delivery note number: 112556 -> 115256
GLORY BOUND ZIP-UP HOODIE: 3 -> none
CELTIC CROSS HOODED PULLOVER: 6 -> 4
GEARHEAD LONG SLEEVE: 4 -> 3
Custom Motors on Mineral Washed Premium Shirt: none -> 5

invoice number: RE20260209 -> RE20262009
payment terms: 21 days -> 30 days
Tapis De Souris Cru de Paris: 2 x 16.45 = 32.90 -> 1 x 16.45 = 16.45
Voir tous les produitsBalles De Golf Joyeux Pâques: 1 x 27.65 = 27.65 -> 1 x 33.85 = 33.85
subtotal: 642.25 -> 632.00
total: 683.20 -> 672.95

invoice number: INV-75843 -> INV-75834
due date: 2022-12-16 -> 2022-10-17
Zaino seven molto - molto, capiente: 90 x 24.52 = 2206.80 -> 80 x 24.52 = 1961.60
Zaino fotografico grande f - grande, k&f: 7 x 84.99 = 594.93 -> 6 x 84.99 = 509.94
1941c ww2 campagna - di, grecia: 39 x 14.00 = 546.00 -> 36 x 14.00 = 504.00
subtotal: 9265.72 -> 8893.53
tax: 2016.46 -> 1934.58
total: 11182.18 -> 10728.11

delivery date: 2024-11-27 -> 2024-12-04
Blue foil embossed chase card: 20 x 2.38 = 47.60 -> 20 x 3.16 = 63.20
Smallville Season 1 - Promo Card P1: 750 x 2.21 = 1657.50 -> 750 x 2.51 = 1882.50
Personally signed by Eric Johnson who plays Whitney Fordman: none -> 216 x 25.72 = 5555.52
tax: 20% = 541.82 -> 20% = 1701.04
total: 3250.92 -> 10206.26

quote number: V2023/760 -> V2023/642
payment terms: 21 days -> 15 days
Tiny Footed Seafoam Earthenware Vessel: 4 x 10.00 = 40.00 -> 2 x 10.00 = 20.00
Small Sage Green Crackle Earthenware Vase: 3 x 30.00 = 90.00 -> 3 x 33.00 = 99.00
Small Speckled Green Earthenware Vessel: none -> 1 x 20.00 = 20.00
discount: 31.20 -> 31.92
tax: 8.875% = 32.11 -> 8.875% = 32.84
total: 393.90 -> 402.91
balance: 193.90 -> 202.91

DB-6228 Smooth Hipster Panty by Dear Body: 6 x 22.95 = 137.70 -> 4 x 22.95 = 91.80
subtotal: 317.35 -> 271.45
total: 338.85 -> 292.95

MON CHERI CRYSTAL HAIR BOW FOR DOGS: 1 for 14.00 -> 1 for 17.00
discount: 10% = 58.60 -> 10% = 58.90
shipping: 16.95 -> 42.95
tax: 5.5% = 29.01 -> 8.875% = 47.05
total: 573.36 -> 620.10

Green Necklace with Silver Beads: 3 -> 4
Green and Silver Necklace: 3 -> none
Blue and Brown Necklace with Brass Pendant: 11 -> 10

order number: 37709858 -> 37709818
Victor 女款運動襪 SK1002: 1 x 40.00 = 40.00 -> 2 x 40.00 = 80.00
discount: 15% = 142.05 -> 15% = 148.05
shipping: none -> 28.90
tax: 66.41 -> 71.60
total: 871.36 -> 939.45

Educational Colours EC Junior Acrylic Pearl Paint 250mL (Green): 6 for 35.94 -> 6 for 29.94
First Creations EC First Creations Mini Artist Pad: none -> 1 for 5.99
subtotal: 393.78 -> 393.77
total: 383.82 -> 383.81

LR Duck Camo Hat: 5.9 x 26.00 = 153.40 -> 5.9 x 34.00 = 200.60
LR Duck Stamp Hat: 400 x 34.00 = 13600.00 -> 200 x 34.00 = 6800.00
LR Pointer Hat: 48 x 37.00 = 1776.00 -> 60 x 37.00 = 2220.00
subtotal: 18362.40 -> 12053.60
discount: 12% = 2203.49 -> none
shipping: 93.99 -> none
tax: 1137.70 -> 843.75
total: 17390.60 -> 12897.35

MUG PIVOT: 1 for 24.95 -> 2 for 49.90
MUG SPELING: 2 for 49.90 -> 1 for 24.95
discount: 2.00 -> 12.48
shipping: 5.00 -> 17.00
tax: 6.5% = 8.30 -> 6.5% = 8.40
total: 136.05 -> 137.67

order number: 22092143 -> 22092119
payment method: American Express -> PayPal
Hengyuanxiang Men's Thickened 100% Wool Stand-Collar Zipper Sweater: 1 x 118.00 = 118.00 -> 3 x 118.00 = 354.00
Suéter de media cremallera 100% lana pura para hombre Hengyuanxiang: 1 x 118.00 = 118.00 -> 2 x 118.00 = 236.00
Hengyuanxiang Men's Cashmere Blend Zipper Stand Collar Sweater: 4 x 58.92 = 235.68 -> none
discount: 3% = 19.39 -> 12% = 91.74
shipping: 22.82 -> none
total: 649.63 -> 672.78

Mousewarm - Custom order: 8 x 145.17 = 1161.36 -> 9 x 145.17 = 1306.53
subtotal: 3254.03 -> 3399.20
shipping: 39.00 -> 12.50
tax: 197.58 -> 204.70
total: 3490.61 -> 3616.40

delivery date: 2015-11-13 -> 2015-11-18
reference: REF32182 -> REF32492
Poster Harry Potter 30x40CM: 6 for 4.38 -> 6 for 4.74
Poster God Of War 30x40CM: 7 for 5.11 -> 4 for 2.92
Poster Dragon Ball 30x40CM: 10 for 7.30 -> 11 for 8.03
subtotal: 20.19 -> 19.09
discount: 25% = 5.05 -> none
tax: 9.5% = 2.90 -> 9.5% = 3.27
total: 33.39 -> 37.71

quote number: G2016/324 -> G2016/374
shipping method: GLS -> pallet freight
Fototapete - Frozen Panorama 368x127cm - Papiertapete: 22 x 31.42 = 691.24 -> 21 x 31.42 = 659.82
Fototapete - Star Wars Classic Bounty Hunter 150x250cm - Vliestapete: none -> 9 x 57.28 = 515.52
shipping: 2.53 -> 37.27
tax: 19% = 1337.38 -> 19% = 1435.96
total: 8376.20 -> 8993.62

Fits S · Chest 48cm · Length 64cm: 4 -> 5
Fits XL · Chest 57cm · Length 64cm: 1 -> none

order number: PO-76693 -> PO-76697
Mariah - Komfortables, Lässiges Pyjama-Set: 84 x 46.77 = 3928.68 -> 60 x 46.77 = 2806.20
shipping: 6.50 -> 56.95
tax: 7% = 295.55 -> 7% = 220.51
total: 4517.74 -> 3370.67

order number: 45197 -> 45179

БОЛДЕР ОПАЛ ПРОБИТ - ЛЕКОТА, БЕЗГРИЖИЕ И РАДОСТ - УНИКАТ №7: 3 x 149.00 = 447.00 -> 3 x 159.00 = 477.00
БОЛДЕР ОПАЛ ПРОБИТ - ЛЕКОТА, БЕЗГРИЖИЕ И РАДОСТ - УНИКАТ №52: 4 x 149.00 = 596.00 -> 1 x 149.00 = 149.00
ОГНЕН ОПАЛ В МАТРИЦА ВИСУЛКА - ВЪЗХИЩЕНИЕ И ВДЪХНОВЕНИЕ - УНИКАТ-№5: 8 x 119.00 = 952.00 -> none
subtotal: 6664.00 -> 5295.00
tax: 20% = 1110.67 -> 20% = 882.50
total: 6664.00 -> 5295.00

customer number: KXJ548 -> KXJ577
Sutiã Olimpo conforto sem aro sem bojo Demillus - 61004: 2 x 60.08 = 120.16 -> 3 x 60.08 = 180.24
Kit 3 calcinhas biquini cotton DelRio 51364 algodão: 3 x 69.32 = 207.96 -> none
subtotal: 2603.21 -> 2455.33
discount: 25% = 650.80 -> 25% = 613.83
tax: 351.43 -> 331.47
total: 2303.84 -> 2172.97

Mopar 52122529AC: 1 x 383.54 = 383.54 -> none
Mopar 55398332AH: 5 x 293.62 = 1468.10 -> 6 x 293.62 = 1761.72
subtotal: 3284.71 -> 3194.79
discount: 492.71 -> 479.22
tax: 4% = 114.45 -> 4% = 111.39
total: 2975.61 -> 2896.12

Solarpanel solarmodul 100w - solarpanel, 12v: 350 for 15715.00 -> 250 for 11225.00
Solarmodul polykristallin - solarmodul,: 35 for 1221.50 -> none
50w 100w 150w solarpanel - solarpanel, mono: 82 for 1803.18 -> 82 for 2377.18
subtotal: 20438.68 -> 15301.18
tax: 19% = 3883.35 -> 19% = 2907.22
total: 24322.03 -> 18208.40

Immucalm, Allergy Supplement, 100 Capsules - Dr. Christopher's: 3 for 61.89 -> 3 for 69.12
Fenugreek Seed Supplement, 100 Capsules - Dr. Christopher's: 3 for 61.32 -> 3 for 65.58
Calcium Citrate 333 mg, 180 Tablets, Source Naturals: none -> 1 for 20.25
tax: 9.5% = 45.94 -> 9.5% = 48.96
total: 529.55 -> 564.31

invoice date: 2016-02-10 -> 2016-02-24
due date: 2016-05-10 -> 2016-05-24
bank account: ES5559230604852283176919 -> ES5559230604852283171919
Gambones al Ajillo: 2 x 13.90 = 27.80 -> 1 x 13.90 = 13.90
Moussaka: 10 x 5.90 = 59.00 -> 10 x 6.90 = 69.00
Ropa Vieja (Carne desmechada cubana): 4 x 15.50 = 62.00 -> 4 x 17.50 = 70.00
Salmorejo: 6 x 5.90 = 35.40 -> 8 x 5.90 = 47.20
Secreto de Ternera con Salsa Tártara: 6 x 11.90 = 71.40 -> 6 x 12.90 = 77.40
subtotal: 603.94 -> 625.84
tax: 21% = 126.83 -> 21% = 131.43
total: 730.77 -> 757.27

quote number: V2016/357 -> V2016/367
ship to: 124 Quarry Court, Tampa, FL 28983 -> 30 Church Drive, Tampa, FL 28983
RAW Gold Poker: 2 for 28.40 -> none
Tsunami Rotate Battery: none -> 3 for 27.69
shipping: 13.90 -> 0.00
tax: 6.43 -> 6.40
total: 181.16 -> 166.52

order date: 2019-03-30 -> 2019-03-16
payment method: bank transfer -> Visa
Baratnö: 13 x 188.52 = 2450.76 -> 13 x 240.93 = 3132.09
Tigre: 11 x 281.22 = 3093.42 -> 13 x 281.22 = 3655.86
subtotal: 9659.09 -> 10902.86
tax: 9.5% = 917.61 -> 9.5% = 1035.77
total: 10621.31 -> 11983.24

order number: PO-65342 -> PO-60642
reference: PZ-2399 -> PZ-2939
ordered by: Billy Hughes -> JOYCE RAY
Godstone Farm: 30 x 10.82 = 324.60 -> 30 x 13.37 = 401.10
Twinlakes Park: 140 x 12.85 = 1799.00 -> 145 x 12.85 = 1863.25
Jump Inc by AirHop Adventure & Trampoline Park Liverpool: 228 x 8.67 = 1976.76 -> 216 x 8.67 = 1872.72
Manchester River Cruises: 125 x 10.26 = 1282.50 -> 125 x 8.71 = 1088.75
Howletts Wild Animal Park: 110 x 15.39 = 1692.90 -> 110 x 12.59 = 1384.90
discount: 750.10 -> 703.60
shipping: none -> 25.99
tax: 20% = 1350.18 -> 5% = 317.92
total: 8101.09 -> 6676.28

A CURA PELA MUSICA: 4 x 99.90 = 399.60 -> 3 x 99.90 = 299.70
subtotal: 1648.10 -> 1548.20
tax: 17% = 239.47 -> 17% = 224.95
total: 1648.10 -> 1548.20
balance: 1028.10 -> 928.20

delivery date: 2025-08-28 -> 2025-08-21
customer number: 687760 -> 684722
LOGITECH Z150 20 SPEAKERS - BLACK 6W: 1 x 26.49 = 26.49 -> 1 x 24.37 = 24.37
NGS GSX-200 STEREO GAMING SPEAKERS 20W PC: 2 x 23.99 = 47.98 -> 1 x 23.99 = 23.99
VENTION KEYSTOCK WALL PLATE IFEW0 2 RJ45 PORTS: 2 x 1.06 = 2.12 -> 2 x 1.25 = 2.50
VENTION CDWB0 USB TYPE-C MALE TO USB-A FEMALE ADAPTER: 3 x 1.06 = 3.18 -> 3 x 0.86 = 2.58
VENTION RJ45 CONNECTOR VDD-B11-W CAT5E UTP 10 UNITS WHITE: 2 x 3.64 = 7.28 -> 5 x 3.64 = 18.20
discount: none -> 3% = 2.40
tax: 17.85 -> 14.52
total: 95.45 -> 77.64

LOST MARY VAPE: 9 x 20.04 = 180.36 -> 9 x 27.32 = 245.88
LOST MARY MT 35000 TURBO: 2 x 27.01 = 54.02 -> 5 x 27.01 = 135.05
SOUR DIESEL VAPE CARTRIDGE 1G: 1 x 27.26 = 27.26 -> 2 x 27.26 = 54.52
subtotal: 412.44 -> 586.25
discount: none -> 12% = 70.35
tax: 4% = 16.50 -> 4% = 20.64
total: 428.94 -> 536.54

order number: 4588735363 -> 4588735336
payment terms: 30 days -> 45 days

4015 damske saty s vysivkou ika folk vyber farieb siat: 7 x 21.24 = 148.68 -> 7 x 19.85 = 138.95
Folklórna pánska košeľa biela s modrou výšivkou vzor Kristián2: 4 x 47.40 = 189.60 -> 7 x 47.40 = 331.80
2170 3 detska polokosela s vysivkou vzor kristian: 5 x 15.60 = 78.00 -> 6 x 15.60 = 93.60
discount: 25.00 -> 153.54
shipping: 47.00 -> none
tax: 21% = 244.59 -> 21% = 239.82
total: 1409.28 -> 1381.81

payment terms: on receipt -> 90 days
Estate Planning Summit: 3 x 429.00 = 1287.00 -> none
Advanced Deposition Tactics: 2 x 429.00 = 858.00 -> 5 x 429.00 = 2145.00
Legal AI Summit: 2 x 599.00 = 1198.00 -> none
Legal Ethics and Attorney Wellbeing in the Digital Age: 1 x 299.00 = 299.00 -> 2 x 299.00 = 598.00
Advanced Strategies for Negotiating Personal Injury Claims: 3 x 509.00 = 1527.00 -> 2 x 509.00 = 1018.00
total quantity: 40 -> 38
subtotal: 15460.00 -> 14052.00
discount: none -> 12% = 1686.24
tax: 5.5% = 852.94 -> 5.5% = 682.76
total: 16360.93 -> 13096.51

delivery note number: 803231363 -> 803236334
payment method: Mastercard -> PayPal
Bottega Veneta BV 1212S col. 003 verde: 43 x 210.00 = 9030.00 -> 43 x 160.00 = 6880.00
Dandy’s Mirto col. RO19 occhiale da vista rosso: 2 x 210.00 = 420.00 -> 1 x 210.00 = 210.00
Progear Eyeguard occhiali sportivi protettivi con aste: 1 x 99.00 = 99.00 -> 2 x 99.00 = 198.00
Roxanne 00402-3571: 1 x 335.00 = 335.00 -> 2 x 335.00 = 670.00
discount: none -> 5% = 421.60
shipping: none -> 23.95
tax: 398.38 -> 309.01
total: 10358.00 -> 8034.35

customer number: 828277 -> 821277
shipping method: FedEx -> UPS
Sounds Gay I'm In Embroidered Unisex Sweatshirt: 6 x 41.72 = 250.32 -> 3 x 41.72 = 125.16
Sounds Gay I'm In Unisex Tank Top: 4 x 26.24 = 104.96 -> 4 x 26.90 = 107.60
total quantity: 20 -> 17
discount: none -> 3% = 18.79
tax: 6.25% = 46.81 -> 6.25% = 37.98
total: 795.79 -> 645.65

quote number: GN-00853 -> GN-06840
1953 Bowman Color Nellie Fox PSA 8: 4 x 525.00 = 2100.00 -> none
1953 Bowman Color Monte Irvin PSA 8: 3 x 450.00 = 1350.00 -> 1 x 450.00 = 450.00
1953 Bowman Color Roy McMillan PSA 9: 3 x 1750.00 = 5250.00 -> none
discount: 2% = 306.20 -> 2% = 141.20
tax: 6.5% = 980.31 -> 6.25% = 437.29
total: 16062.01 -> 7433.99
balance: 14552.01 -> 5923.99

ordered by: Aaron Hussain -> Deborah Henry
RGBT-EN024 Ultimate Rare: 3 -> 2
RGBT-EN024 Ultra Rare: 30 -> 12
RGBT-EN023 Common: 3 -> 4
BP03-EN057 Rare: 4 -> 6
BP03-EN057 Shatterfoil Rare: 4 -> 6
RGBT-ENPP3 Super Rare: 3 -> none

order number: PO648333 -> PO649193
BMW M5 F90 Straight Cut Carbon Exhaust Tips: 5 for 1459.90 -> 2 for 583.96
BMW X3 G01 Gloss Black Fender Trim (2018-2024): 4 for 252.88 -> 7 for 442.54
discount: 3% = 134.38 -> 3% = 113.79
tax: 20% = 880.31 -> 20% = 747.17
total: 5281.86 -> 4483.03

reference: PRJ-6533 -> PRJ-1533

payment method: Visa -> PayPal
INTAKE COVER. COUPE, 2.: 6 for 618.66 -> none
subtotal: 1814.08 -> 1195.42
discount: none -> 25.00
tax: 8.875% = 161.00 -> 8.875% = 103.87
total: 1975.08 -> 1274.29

——

# ASSIGNMENT
The entries above hold the needed span. Transcribe exactly the lines from the one with "total: 393.90 -> 402.91" to the one with "payment method: American Express -> PayPal", both included.

# TASK SOLUTION
total: 393.90 -> 402.91
balance: 193.90 -> 202.91

DB-6228 Smooth Hipster Panty by Dear Body: 6 x 22.95 = 137.70 -> 4 x 22.95 = 91.80
subtotal: 317.35 -> 271.45
total: 338.85 -> 292.95

MON CHERI CRYSTAL HAIR BOW FOR DOGS: 1 for 14.00 -> 1 for 17.00
discount: 10% = 58.60 -> 10% = 58.90
shipping: 16.95 -> 42.95
tax: 5.5% = 29.01 -> 8.875% = 47.05
total: 573.36 -> 620.10

Green Necklace with Silver Beads: 3 -> 4
Green and Silver Necklace: 3 -> none
Blue and Brown Necklace with Brass Pendant: 11 -> 10

order number: 37709858 -> 37709818
Victor 女款運動襪 SK1002: 1 x 40.00 = 40.00 -> 2 x 40.00 = 80.00
discount: 15% = 142.05 -> 15% = 148.05
shipping: none -> 28.90
tax: 66.41 -> 71.60
total: 871.36 -> 939.45

Educational Colours EC Junior Acrylic Pearl Paint 250mL (Green): 6 for 35.94 -> 6 for 29.94
First Creations EC First Creations Mini Artist Pad: none -> 1 for 5.99
subtotal: 393.78 -> 393.77
total: 383.82 -> 383.81

LR Duck Camo Hat: 5.9 x 26.00 = 153.40 -> 5.9 x 34.00 = 200.60
LR Duck Stamp Hat: 400 x 34.00 = 13600.00 -> 200 x 34.00 = 6800.00
LR Pointer Hat: 48 x 37.00 = 1776.00 -> 60 x 37.00 = 2220.00
subtotal: 18362.40 -> 12053.60
discount: 12% = 2203.49 -> none
shipping: 93.99 -> none
tax: 1137.70 -> 843.75
total: 17390.60 -> 12897.35

MUG PIVOT: 1 for 24.95 -> 2 for 49.90
MUG SPELING: 2 for 49.90 -> 1 for 24.95
discount: 2.00 -> 12.48
shipping: 5.00 -> 17.00
tax: 6.5% = 8.30 -> 6.5% = 8.40
total: 136.05 -> 137.67

order number: 22092143 -> 22092119
payment method: American Express -> PayPal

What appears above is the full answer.